Dataset excerpts –
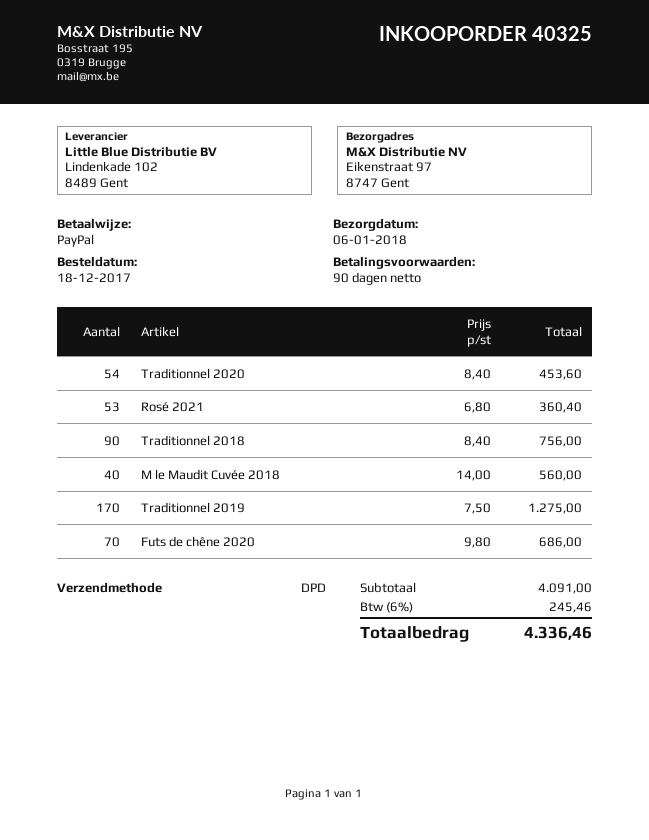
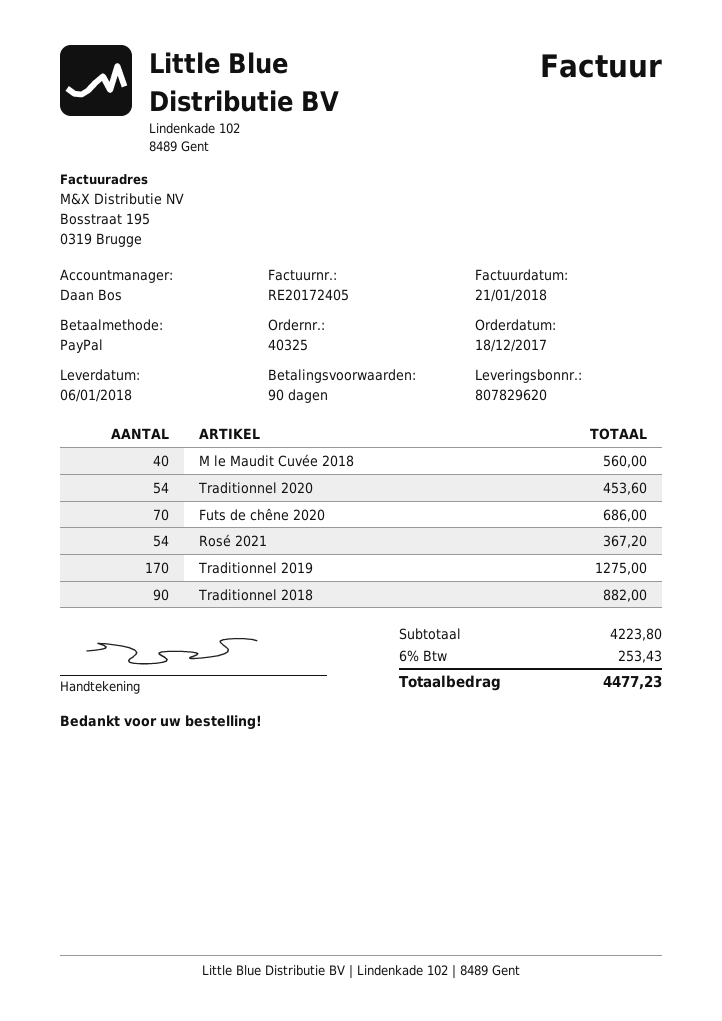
Rosé 2021: 53 for 360.40 -> 54 for 367.20
Traditionnel 2018: 90 for 756.00 -> 90 for 882.00
subtotal: 4091.00 -> 4223.80
tax: 6% = 245.46 -> 6% = 253.43
total: 4336.46 -> 4477.23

Exercise goal – Output every entry exactly as given; pictures are not part of the copy.

Task answer –
Rosé 2021: 53 for 360.40 -> 54 for 367.20
Traditionnel 2018: 90 for 756.00 -> 90 for 882.00
subtotal: 4091.00 -> 4223.80
tax: 6% = 245.46 -> 6% = 253.43
total: 4336.46 -> 4477.23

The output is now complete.